Menurut Fachrur Razy, dimaksud dengan shalshal
ialah tanah kering yang bersuara dan belum dimasak. Jika shalshal ini telah di masak, jadilah tembikar (fakhkhar) sebagai komponen penciptaan adam. Sedangkan shalshal yang berasal dari hama’ masnun, menurut Al-Maraghi ialah tanah kering, keras, bersuara,
yang dapat diukur warna hitam yang dapat diubah-ubah , yang dituangkan dalam
cetakan agar menjadi kering. Seperti barang permata yang dicairkan dan
dituangkan dalam cetakan. Dapat disimpulkan bahwa komponen asal penciptaan
Adam, ialah persenyawaan dari komponen tin
(tanah liat vang berasal dari tanah lumpur yang bersih), turab (saripati tanah), dan shalshal
seperti fakhkhar berasal dari hama’ masnun (dari lumpur hitam yang dicetak dan diberi bentuk).

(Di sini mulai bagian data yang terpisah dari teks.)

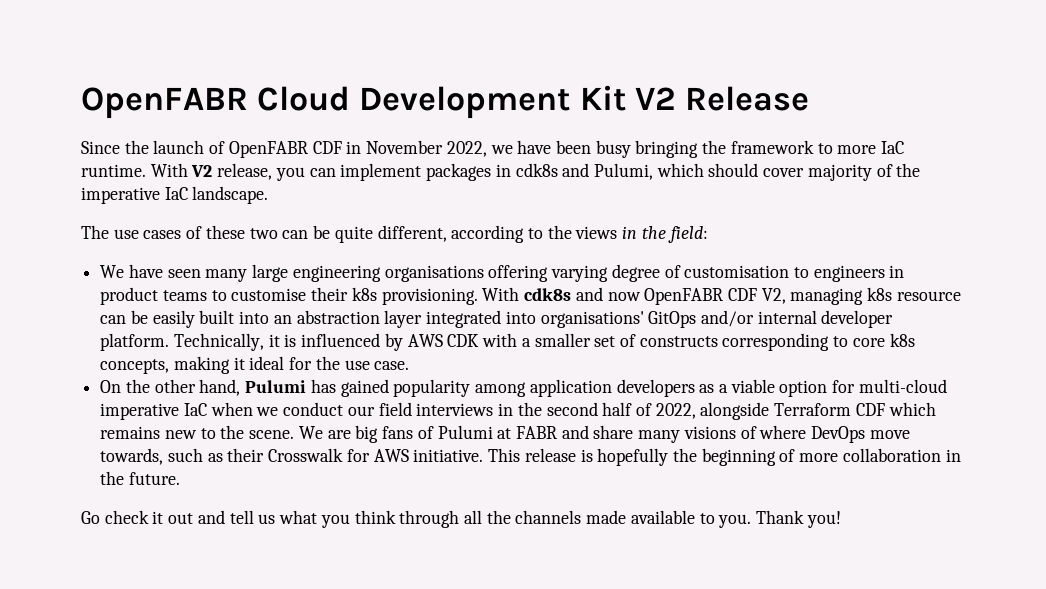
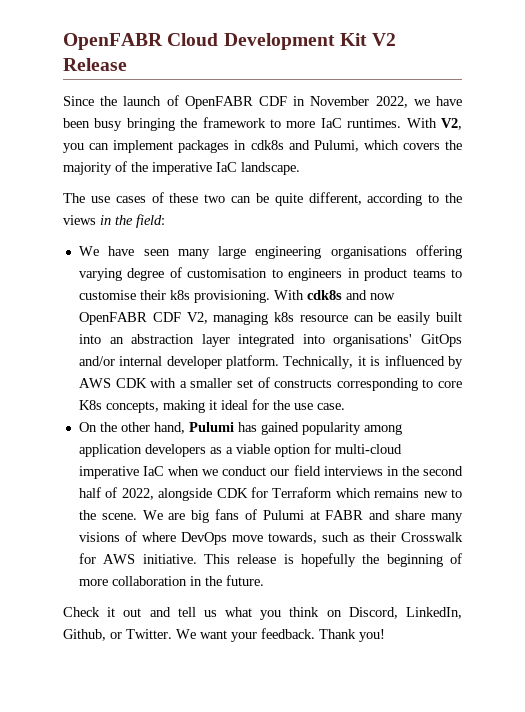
[81,163,273,180] runtime. With V2 release, -> [347,118,462,130] runtimes. With V2,
[708,163,805,177] should cover -> [402,140,463,150] covers the
[889,333,915,347] k8s -> [78,400,102,410] K8s
[774,403,885,416] Terraform CDF -> [216,487,333,498] CDK for Terraform
[81,510,149,524] Go check -> [63,607,100,617] Check
[399,510,752,528] through all the channels made available to you. -> [326,607,463,619] [63,628,315,642] on Discord, LinkedIn, Github, or Twitter. We want your feedback.

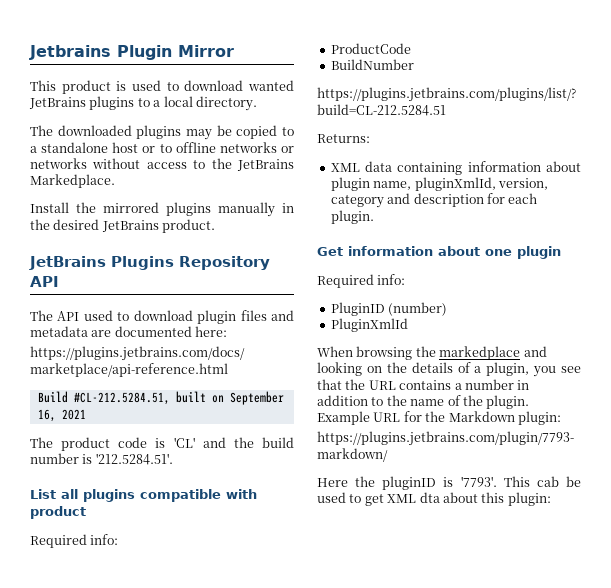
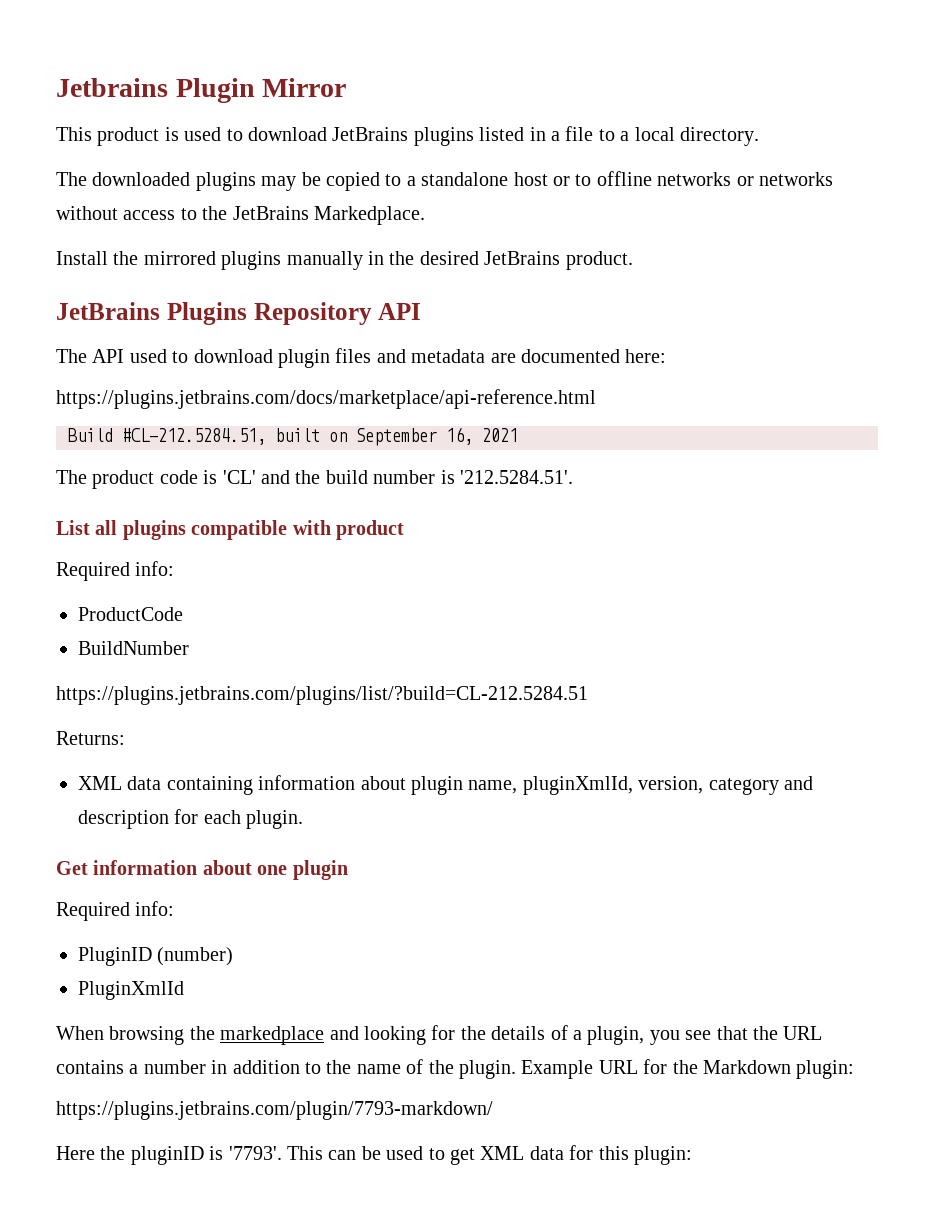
[247,80,294,91] wanted -> (327, 134) none
(135, 103) none -> [479,126,594,141] listed in a file
[366,366,382,373] on -> [431,1025,456,1040] for
[536,476,559,487] cab -> [328,1150,357,1160] can
[419,492,478,503] dta about -> [529,1145,594,1160] data for

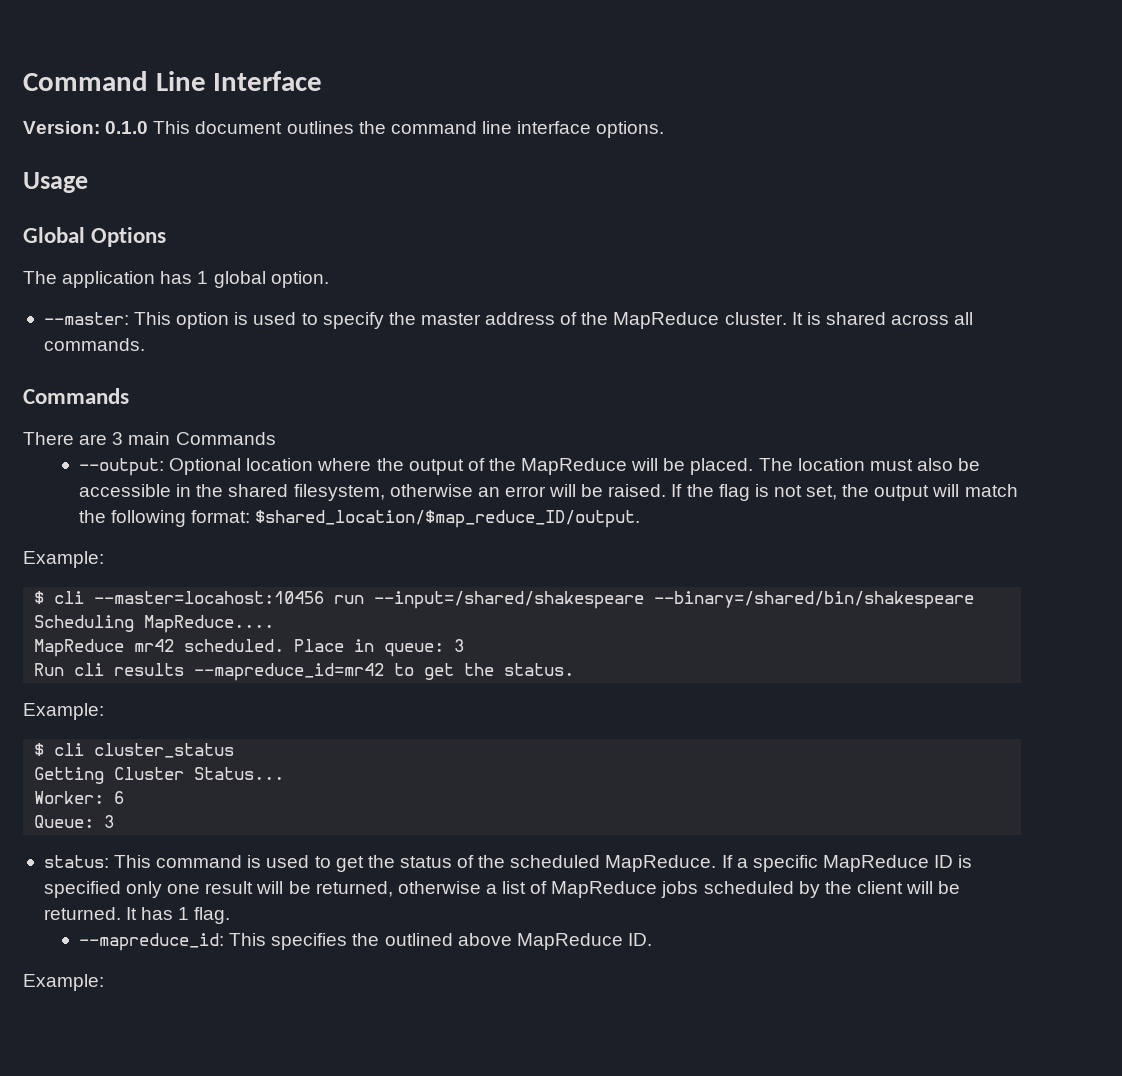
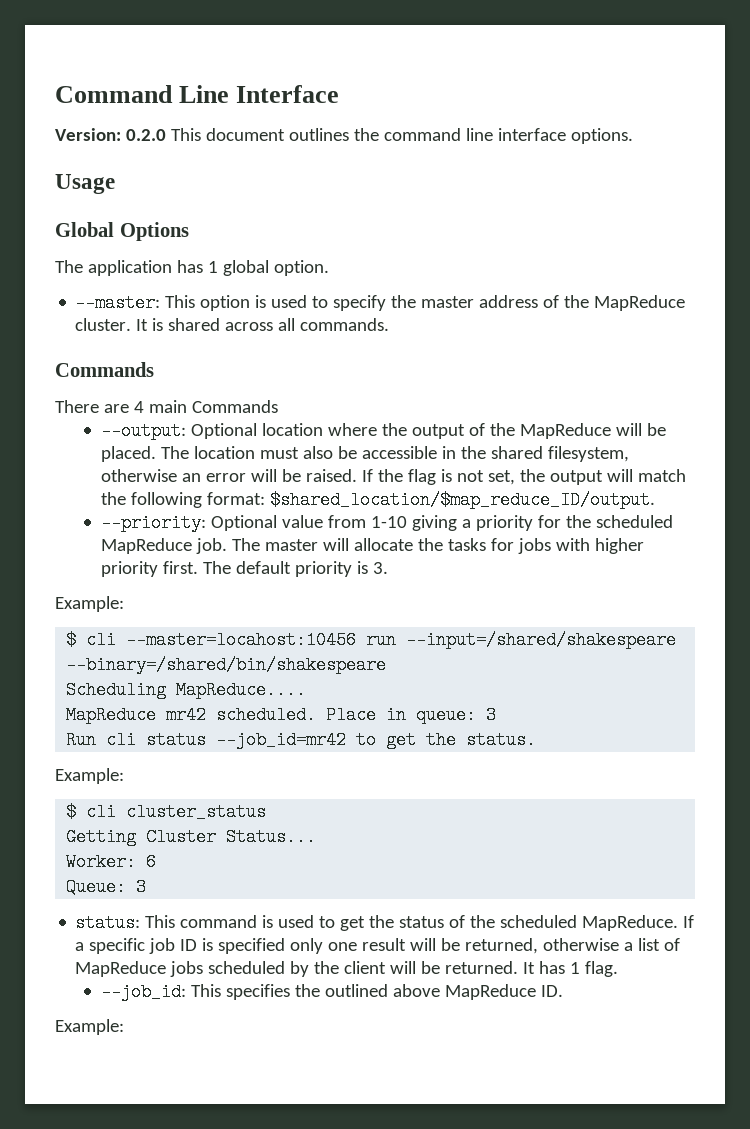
[105,121,149,134] 0.1.0 -> [125,129,166,141] 0.2.0
[112,432,124,445] 3 -> [133,401,144,413] 4
(641, 519) none -> [101,514,674,532] [101,538,645,554] [101,561,389,577] // --priority: Optional value from 1-10 giving a priority for the scheduled MapReduce job. The master will allocate the tasks for jobs with higher priority first. The default priority is 3.
[114,663,385,681] results --mapreduce_id=mr42 -> [146,731,347,749] status --job_id=mr42
[822,855,929,872] MapReduce -> [149,938,176,954] job
[78,933,224,951] --mapreduce_id: -> [101,983,187,1001] --job_id:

Mengenai reproduksi manusia pasca Adam pada
hakekatnya juga berasal dari saripati tanah. Karena setiap yang dikonsumsi manusia
berupa sayuran, buah, daging dan sebagainya yang diproduksi secara biologis
dalam tubuh manusia sampai menjadi spermatozoa, juga berasal dari saripati
tanah. Informasi tentang kejadian manusia setelah Adam antara lain disebutkan
dalam QS. Al-Mu’minun: 12-16, Al-Sajadah: 7-9, Al-Hajj: 5, Al-Qiyamah: 37-39,
dan Al-Insan: 2. Dari beberapa ayat tersebut dapat dijelaskan tahap-tahap
kejadian manusia pasca Adam adalah sebagai berikut:
Pertama,
tahap dimana manusia berasal dari saripati tanah. Artinya itu berasal dari
sperma laki-laki dan darah, keduanya berasal dari makanan. Kedua, tahap nutfah
(sperma) yang bercampur dengan ovum wanita (telur yang sudah masak), masuk ke
dalam rahim. Ketiga, tahap alaqah (sesuatu yang tergantung dalam
dinding rahim atau segumpal darah) dalam warna kemerah-merahan setelah melalui
proses dari nutfah dengan warna
keputih-putihan. Keempat, tahap mudgah (segumpal daging). Kelima, tahap menjadi tulang belulang. Menurut
Thanthawi bahwa yang dimaksud dengan tulang belulang ialah dari sepotong daging
itu Tuhan membedakannya menjadi dua pembentuk daging dan pembentuk tulang
belulang. Unsur pembentuk tulang berproses menjadi tulang belulang.demikian
juga pembentuk daging, tetap menjadi daging. Proses pembentukan baik daing
maupun tulang belulang berasal dari bahan makanan yang sudah dipersiapkan Allah.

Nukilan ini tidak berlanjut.